Os direitos sociais previstos na Constituição só podem ser garantidos pelo serviço público. E o desmonte desse serviço não é apenas um “projeto do governo”. É, sim, um projeto do atual governo. Mas também é de muitos que atualmente não se colocam publicamente nesse campo político, independente de que tenham ou não se colocado nele no passado.
Vi num debate presidencial, estes dias, alguém falando em iniciativa privada “atuando em caráter suplementar” ao SUS. Uma formulação que não apenas nos traz uma pretensão programática, aliás já conhecida, mas mais do que isso nos mostra o exemplo do malabarismo possível para dizer as coisas sem dizer as coisas. Como se para haver uma “atuação complementar” privada não fosse necessário deixar de haver uma “atenção integral” do Estado. Como se o interesse por trás daquilo que passa de “integral” público para “complementar” privado não fosse o de lucro.
Voltando ao TRT, a relação entre as propostas de precarização de trabalho que vem sendo implementadas neste Tribunal e o projeto do poder econômico não é mera coincidência. E grande parte dos problemas vividos aqui é fruto do que vem sendo operado desde Brasília, com inovações como a Emenda do Teto de Gastos. De cada nove cargos existentes no quadro do TRT mineiro, um está vago.
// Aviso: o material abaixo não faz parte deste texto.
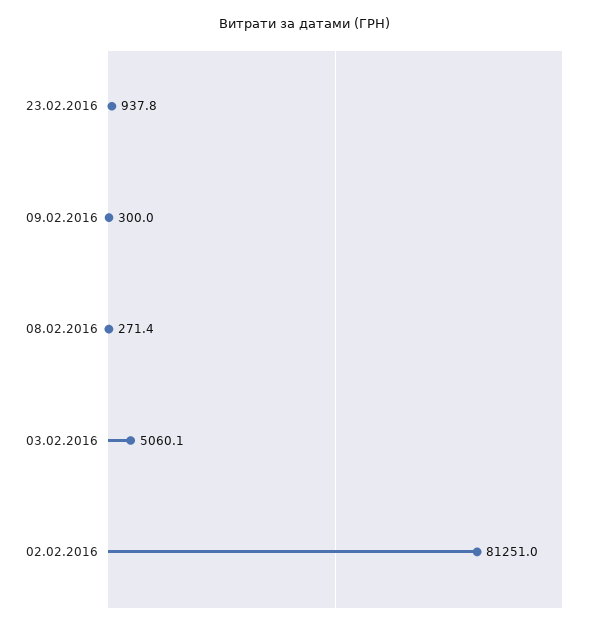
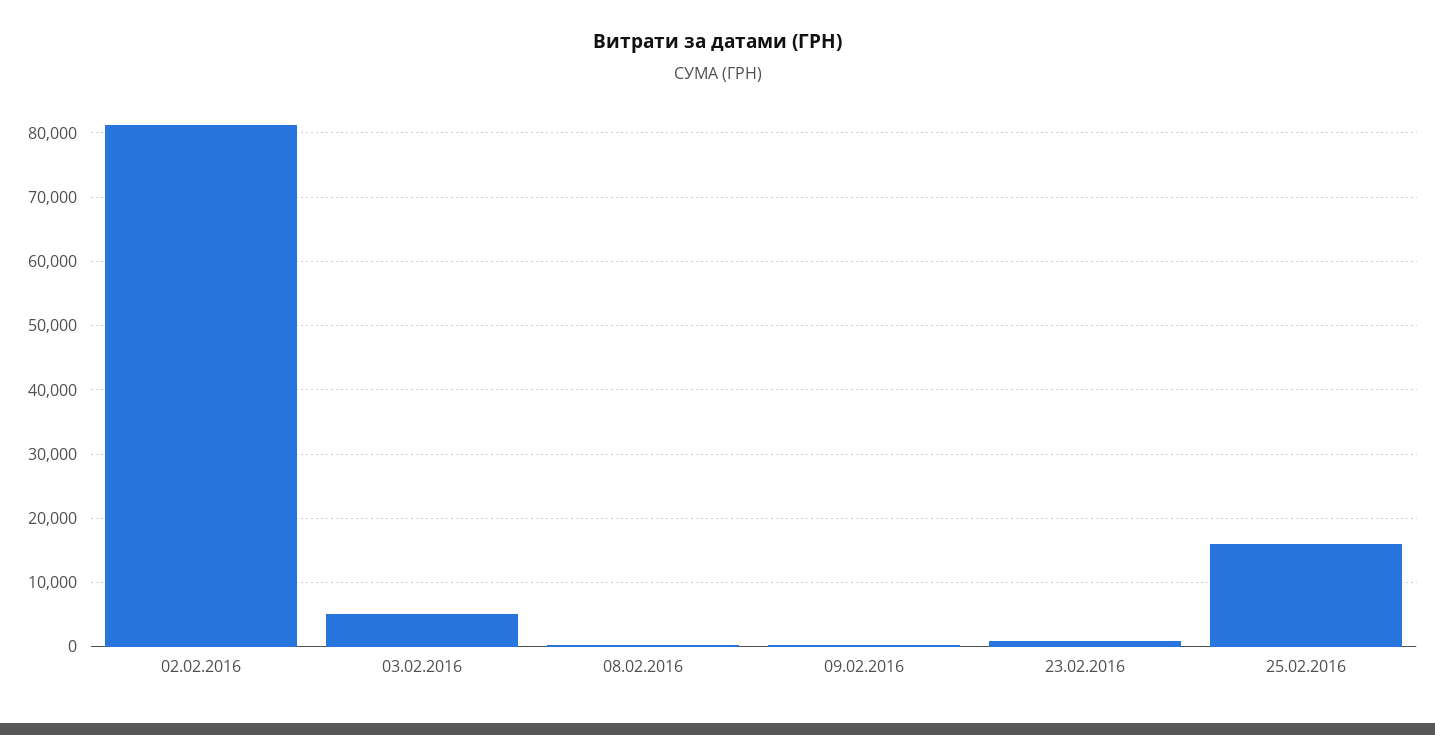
25.02.2016: none -> 16000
E as promessas mais otimistas falam do preenchimento de aproximadamente um terço dessa defasagem
Nesse contexto, voltamos ao problema de dizer as coisas sem dizer as coisas. Residência é um nome tirado de um contexto de aprendizagem necessário para quem quer ser médico. Mas aqui é colocado para suprir uma carência de servidores. Porém, a palavra suprir ainda pode dar a ideia de algo temporário. Existe perspectiva de suprir todos os cargos vagos?
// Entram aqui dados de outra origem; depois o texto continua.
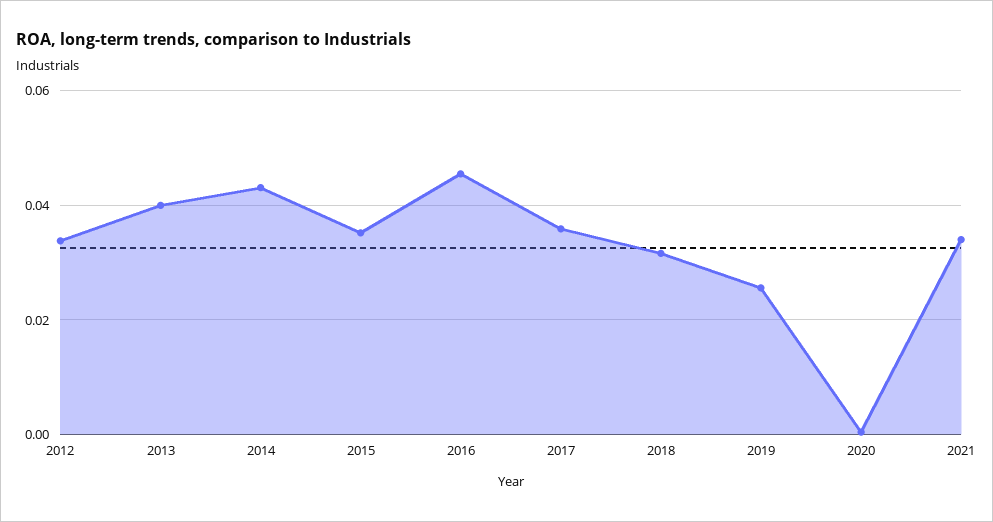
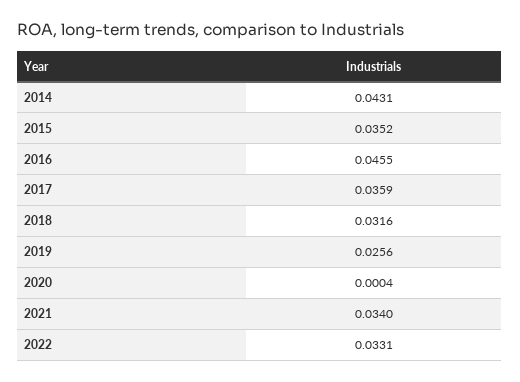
2012: 0.034 -> none
2013: 0.04 -> none
2022: none -> 0.0331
A terceirização na área fim também vem chegando anunciada como tendo caráter “suplementar”. Mas por quanto tempo? Quem nos diz onde isso vai estacionar? Qual o sinal que o Judiciário nos dá de contraposição ao projeto nacional de desmonte do serviço público?
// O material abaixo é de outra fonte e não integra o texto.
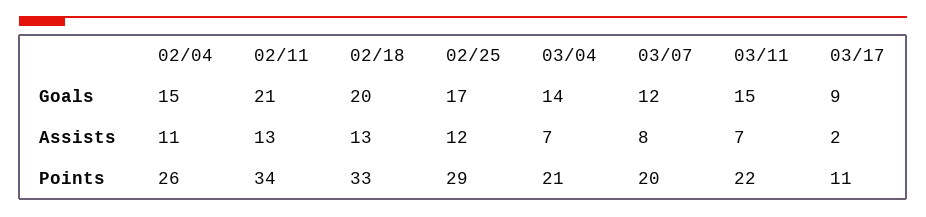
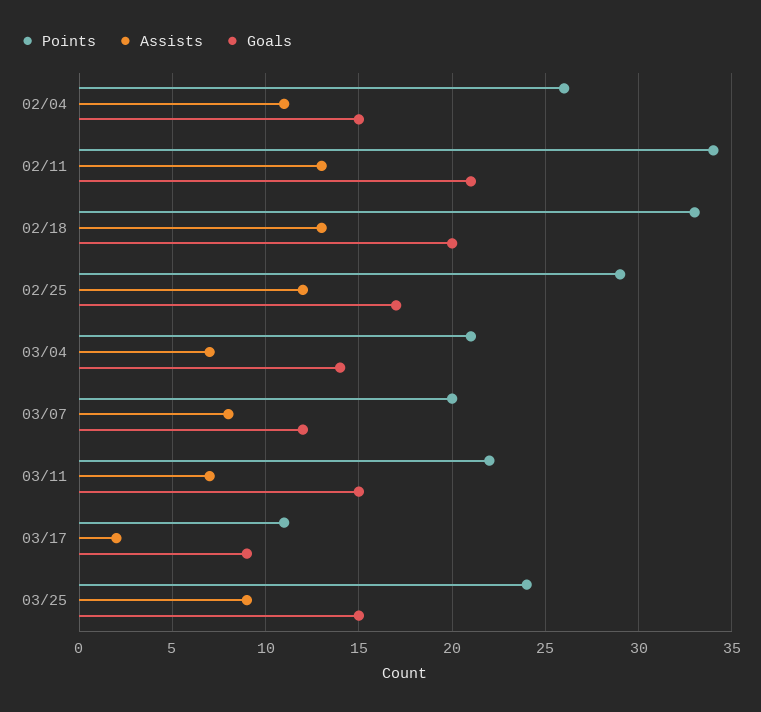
Points, 03/25: none -> 24
Assists, 03/25: none -> 9
Goals, 03/25: none -> 15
Nós servidores públicos e trabalhadores em geral apreendemos que a história é capaz de caminhar para trás ou para a frente, mas também que é possível fazê-la mudar de rumo. É bem verdade que nos últimos anos, a experiência mais próxima foi a de mudança negativa no rumo. Mas isso mostra que está mais do que na hora de darmos a inflexão oposta.
As preocupações com “aonde iremos parar”, o que acontecerá com nossas carreiras e com o serviço público são todas justificadas. O mapa traçado por aqueles que detêm o poder econômico já está desenhado. O nosso passa pela nossa unidade e pela nossa luta, e a história nos mostra que é possível caminhar para outro lado. Agora, claro, isso não vai acontecer se aceitarmos, como supostamente inevitáveis, as alternativas que nos trazem. A lógica de defesa do serviço público, dos direitos sociais e de nossas carreiras só acontece se enfrentarmos juntos cada proposta de retrocesso que venha de qualquer um dos poderes, seja de Brasília, seja de Belo Horizonte. E se estiver equivocado, que nos mostrem que os diferentes poderes e as diferentes capitais pensam diferente.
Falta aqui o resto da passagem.